**PROBLEM**
How many of the lines below have "standard" in them? Say the number and nothing more.

[Collected data entries]
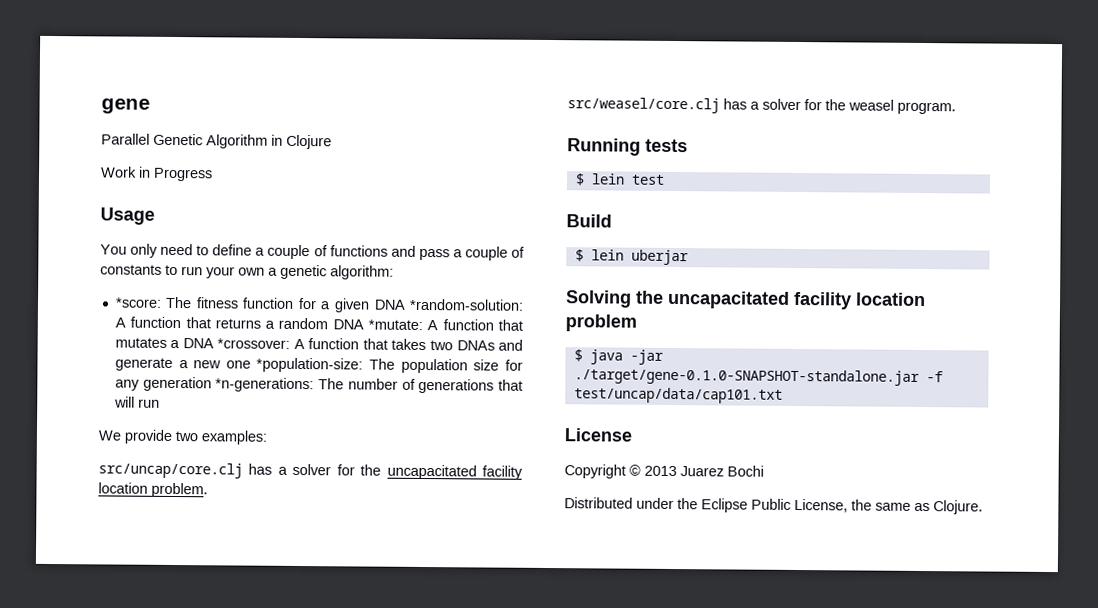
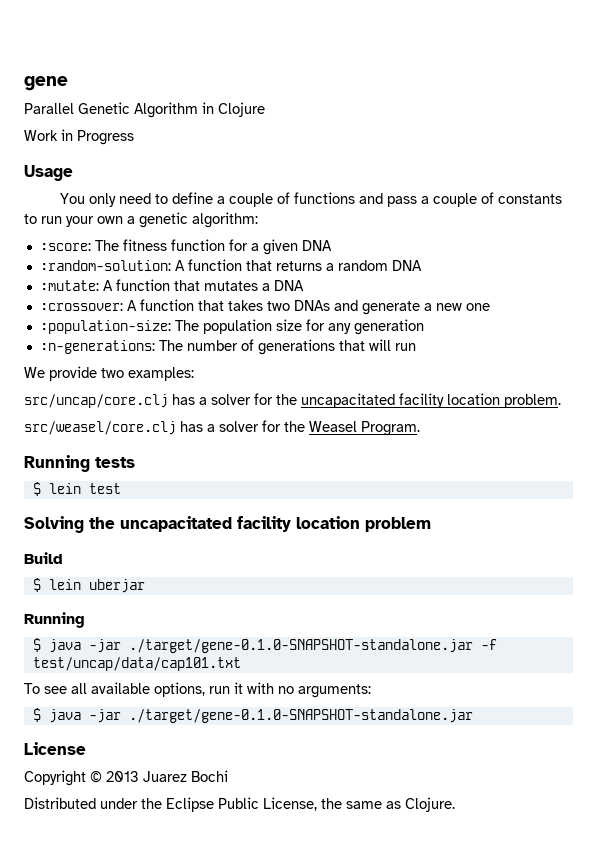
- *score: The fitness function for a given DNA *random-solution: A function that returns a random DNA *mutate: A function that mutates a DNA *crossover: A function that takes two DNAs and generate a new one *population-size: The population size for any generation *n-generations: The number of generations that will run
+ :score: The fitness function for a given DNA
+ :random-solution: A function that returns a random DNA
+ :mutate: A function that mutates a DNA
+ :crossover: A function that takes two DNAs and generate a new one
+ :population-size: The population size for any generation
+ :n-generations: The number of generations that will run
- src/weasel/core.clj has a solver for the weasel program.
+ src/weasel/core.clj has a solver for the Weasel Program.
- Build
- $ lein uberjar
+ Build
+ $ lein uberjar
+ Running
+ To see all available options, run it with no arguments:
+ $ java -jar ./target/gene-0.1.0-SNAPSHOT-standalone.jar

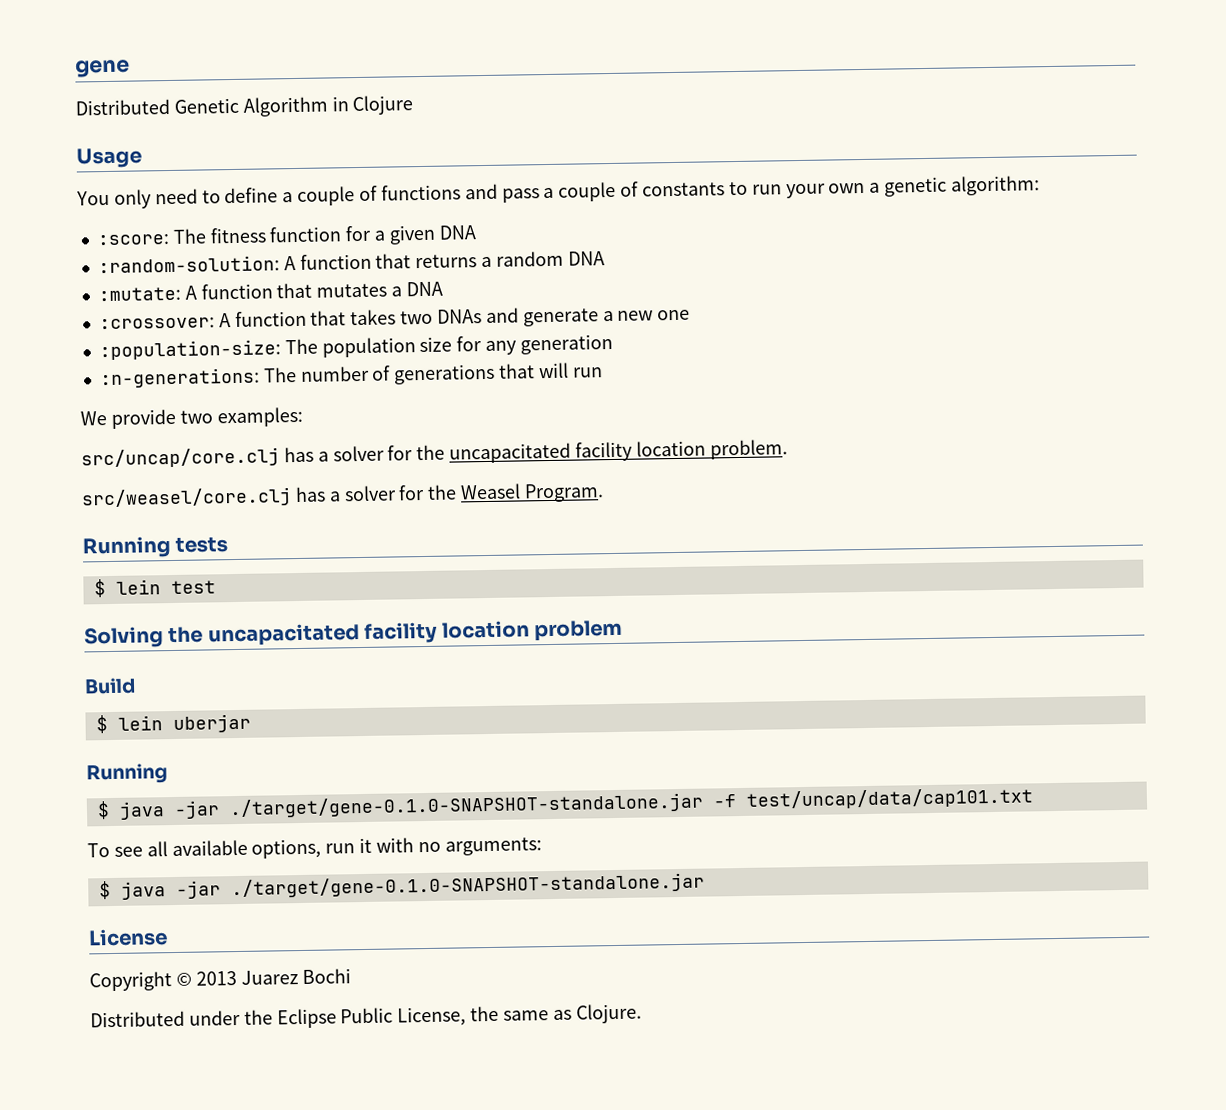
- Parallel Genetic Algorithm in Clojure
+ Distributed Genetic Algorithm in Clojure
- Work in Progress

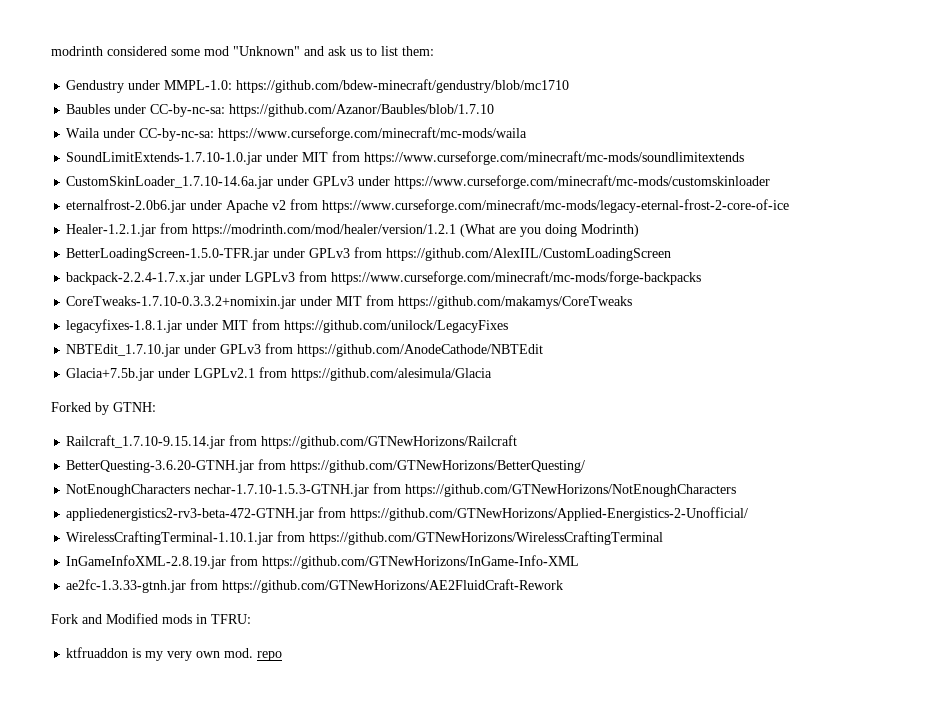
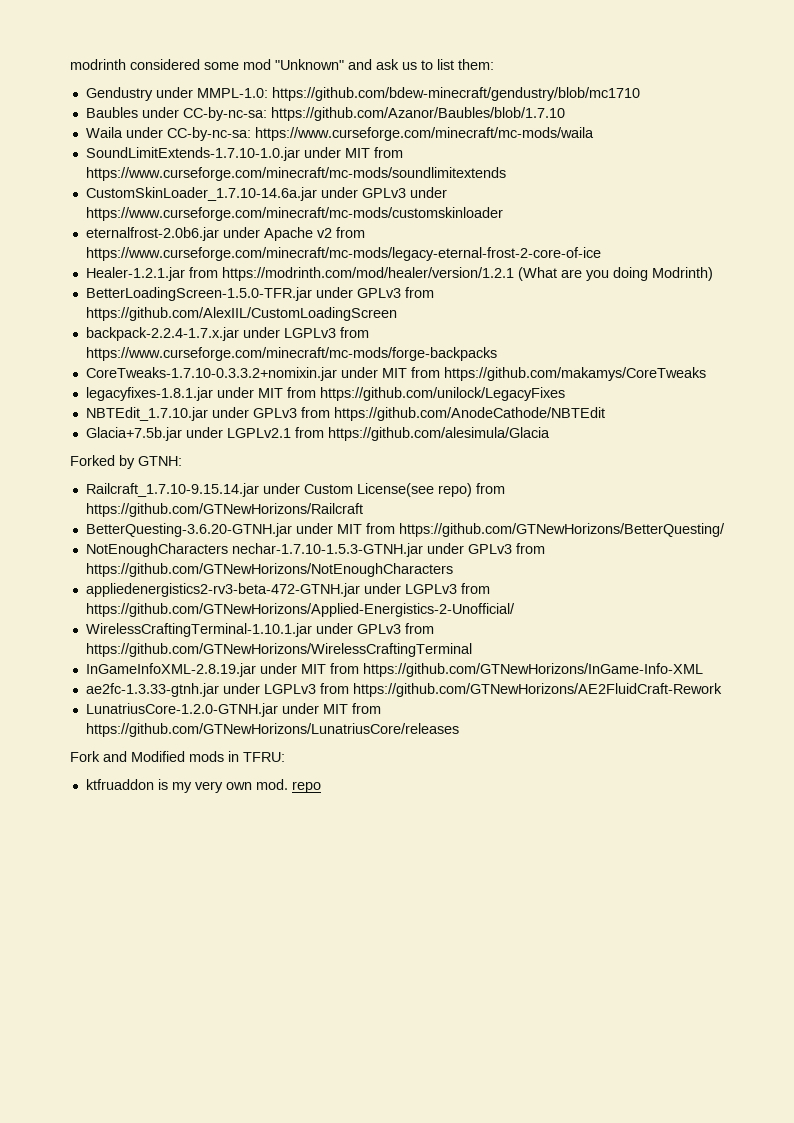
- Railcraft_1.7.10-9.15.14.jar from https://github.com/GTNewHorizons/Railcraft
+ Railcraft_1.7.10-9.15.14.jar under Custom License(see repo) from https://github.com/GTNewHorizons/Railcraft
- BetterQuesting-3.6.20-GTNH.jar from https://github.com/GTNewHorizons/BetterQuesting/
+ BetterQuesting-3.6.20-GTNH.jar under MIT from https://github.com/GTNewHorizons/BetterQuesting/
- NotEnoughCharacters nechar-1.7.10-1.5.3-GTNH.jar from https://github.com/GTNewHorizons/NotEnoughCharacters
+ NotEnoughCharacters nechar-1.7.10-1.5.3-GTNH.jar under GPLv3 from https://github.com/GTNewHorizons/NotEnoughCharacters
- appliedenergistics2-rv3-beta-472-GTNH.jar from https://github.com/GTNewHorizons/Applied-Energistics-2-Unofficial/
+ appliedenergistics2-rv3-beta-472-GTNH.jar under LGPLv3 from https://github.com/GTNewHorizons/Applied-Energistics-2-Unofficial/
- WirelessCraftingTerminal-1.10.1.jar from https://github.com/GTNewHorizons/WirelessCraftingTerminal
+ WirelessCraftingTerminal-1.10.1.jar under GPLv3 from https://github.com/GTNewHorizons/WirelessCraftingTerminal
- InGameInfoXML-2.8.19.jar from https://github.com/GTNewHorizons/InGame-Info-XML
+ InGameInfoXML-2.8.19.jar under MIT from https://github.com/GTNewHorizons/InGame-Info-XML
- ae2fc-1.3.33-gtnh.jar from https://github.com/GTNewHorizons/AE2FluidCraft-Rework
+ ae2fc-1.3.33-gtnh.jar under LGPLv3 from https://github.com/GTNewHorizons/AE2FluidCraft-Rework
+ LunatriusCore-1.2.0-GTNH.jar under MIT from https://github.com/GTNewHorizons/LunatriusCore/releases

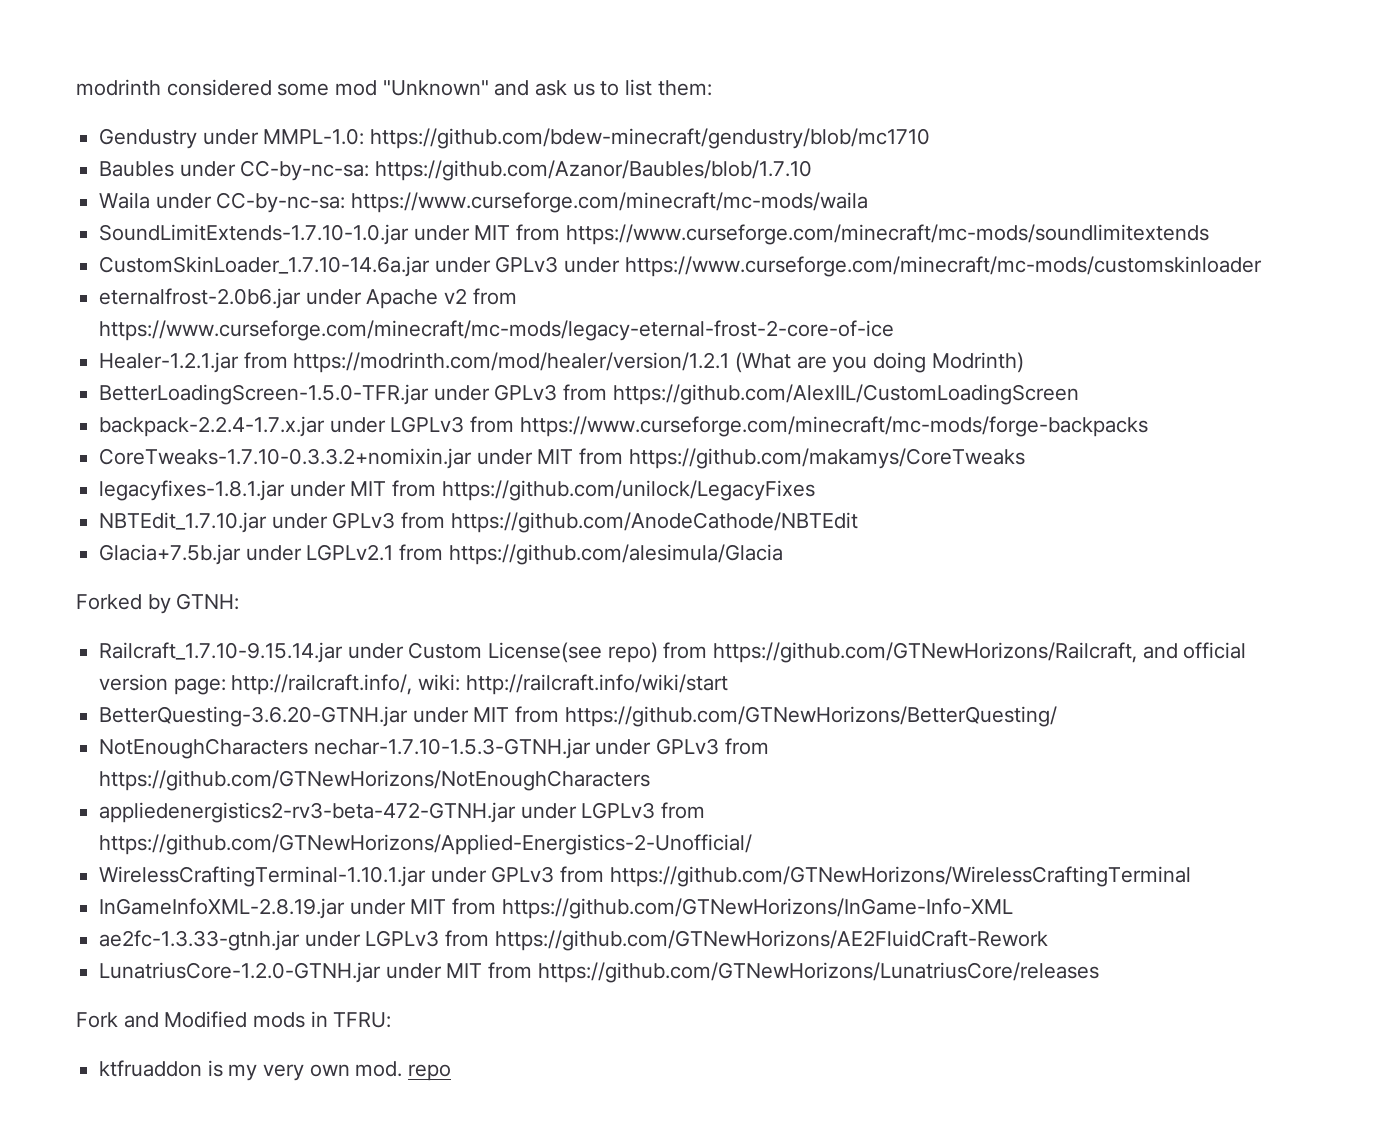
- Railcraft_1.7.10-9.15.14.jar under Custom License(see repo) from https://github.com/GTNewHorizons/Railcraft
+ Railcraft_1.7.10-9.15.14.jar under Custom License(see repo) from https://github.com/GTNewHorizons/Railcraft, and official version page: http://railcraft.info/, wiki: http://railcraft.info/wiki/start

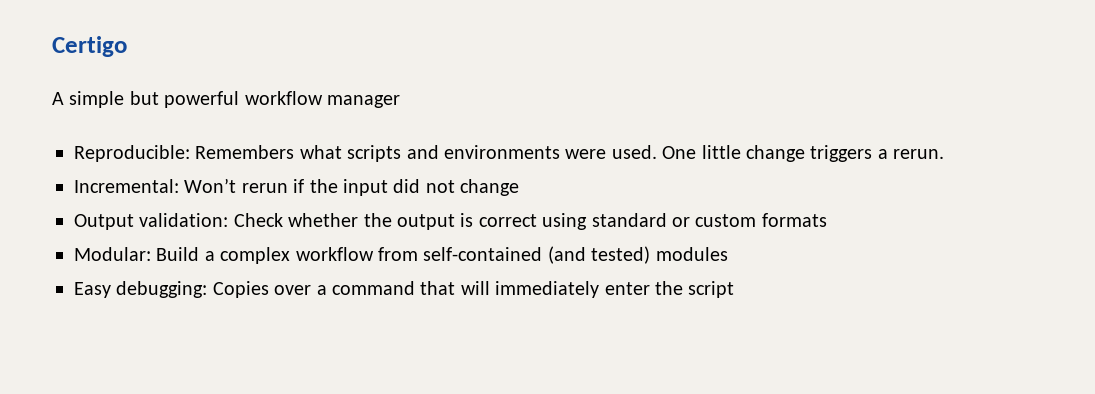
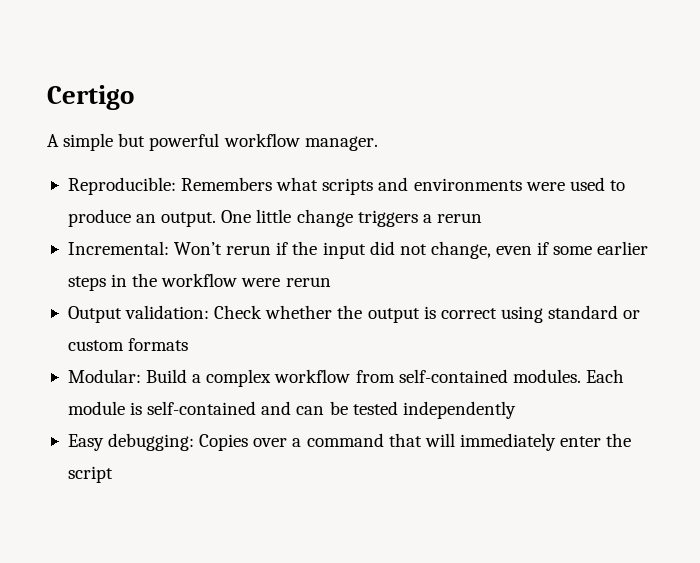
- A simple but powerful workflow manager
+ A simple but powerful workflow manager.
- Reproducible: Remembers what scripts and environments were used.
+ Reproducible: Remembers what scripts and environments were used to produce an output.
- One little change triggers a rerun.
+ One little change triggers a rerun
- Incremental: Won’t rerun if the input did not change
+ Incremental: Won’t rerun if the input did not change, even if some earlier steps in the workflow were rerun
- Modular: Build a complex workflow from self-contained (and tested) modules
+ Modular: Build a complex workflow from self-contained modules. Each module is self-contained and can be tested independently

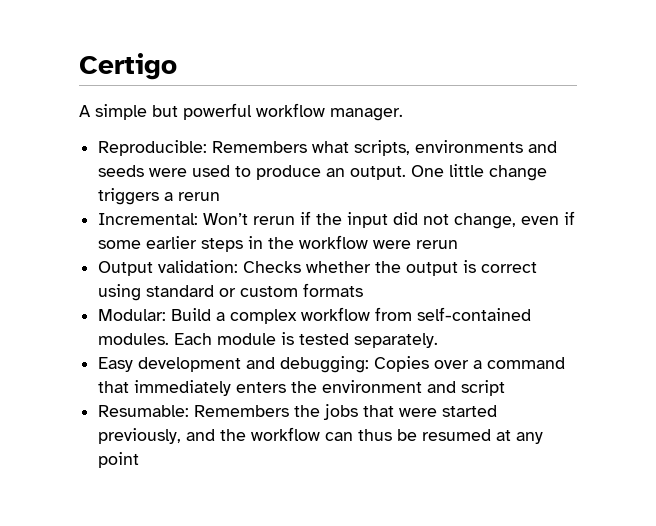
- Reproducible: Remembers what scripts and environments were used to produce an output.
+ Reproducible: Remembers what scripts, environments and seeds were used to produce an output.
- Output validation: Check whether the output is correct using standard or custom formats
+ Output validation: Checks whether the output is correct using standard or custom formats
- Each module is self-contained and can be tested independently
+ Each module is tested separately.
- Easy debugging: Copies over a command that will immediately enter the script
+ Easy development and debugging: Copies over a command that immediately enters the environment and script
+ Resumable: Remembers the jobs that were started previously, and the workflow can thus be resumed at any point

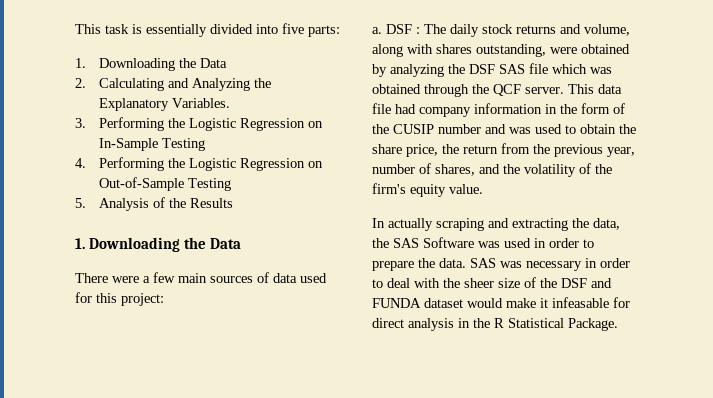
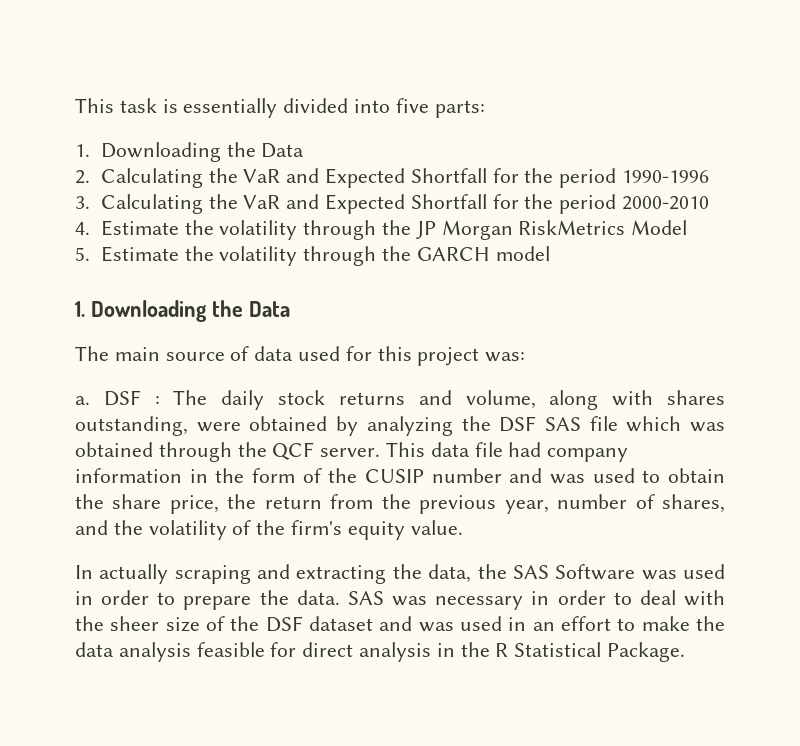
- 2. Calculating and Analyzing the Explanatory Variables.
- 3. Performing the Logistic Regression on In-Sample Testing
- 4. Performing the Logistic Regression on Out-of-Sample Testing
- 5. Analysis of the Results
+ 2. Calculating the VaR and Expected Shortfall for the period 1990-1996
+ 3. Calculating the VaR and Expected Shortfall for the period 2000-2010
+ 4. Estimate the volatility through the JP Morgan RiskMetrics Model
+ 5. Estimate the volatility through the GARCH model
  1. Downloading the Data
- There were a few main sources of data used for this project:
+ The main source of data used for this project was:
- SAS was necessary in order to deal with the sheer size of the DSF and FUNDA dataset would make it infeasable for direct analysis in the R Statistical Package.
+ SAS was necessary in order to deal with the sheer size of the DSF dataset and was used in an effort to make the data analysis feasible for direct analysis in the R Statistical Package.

**YOUR RESPONSE**
2